This effect was especially prevalent among young people, therefore, the scientists warned a team of researchers from the World Health Organization Regional Office.
Energy drinks are non-alcoholic beverages that contain caffeine, vitamins, and other ingredients for example, taurine, ginseng, and guarana. They are typically marketed as boosting energy and increasing physical and mental performance.
Part of the risks of energy drinks are due to their high levels of caffeine and are more likely to cause caffeine intoxication.
In Europe, a European Food Safety Authority (EFSA) study found that the estimated contribution of energy drinks to total caffeine exposure was 43 percent in children, 13 percent in teenagers and 8 percent in adults.
Studies included in the review suggested that caffeine intoxication leaded to heart palpitations, hypertension, nausea and vomiting, convulsions, psychosis, and in rare cases, death. In the USA, Sweden, and Australia, several cases have been reported where people have died of heart failure or were hospitalized with seizures, from excess consumption of energy drinks.

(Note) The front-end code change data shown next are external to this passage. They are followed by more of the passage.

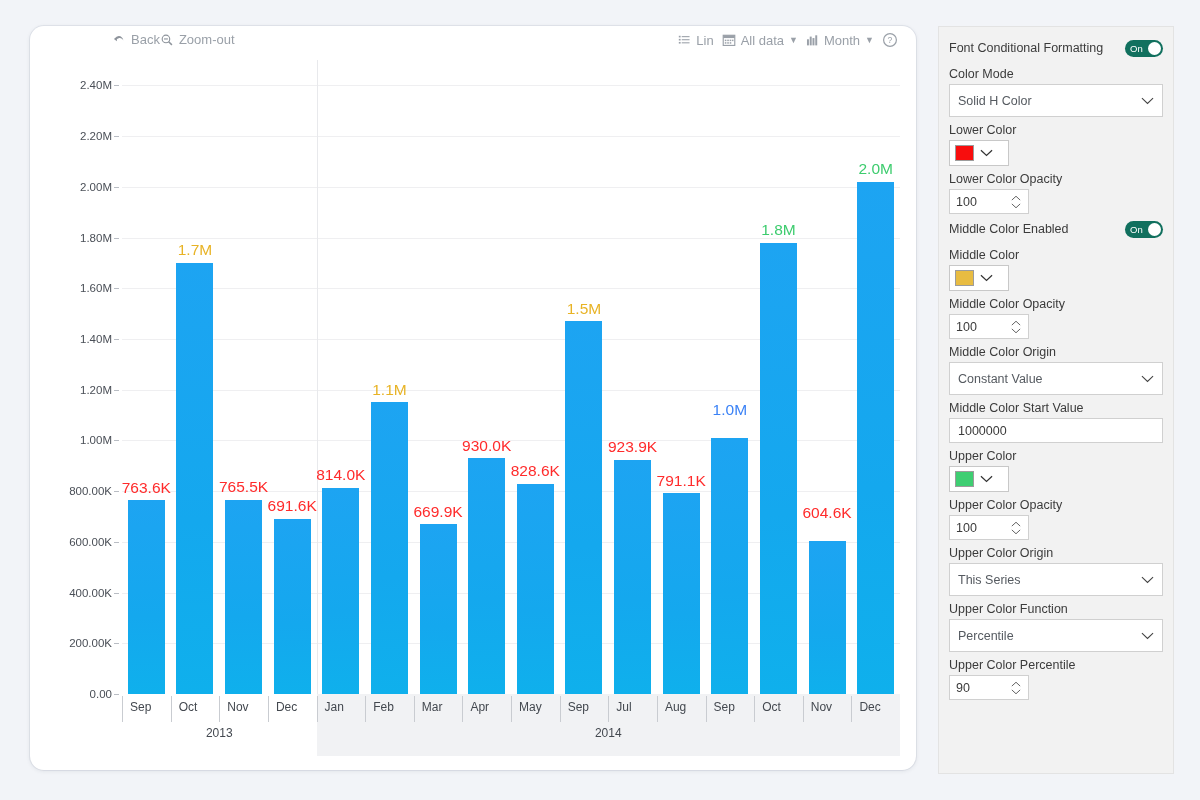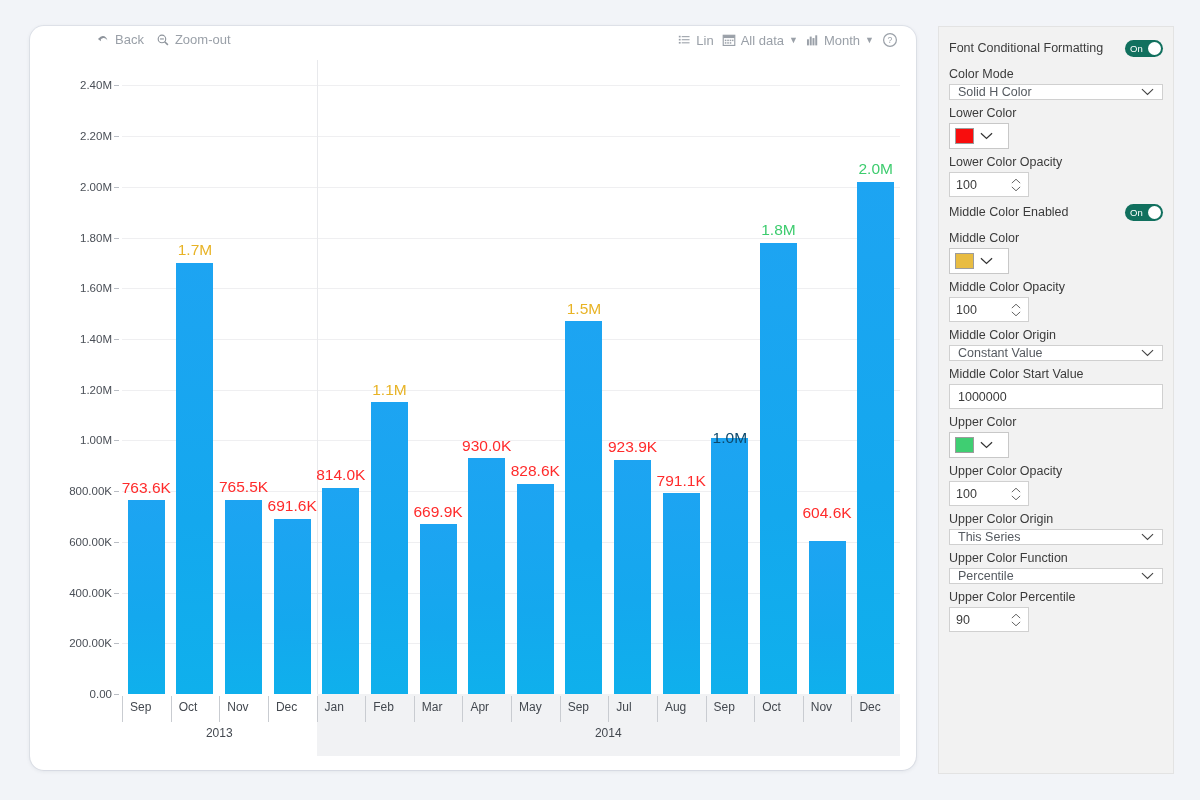"Back" .tb-left { gap: 12px -> none; left: 66px -> 82px }
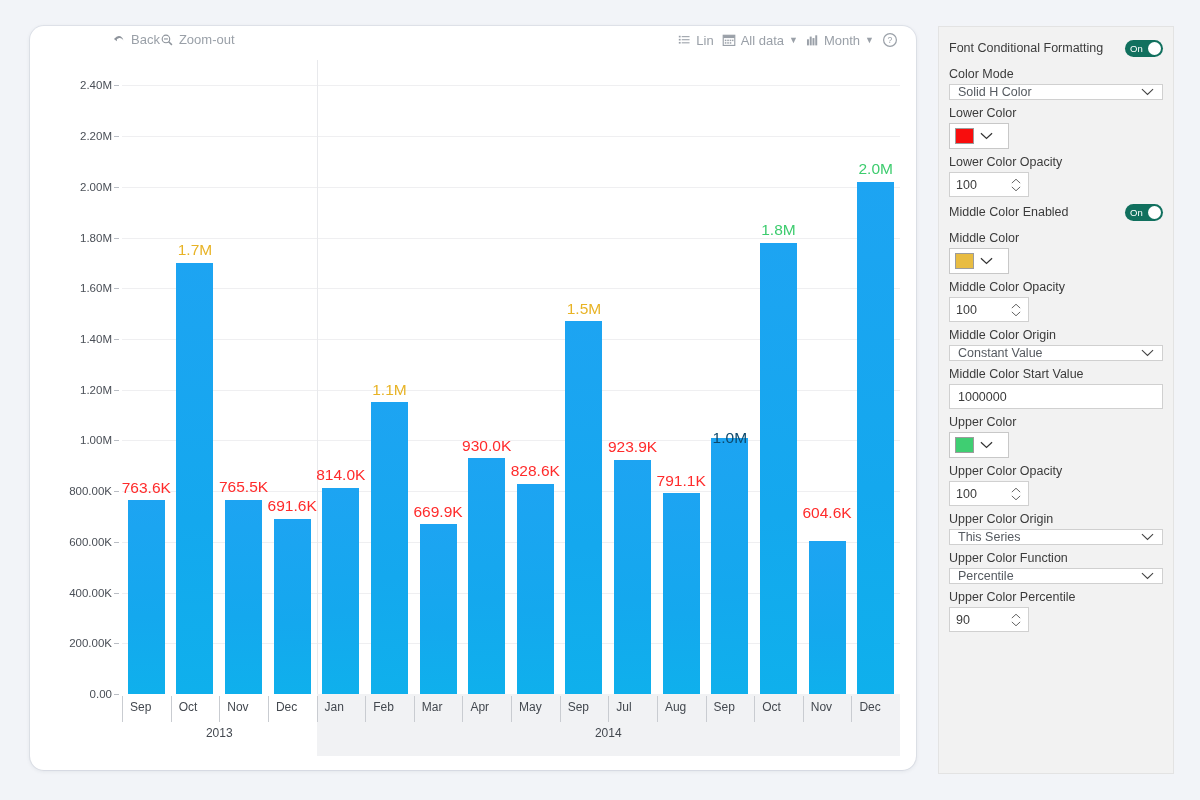"Solid H Color" .select { height: 16px -> 33px }
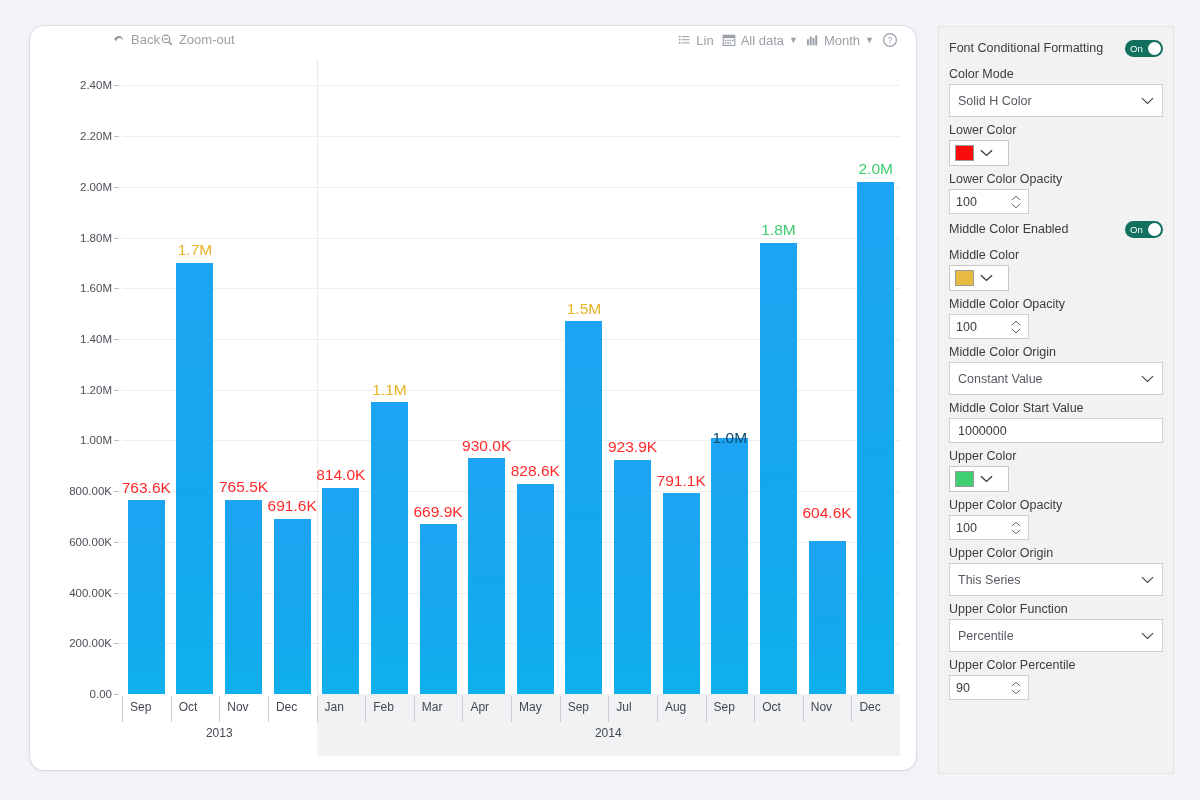"1.0M" div.barlabel { bottom: 249px -> 277px; color: #0c4a6e -> #3b82f6 }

Over 70 percent of young adults (aged 18 to 29 years) who drink energy drinks mix them with alcohol, according to an EFSA study.
According to the National Poison Data System in the United States, between 2010 and 2011, 4854 calls to poison information centers were made about energy drinks. Almost 40 percent involved alcohol mixed with energy drinks.
The study published in Europe in the open-access journal Frontiers in Public Health.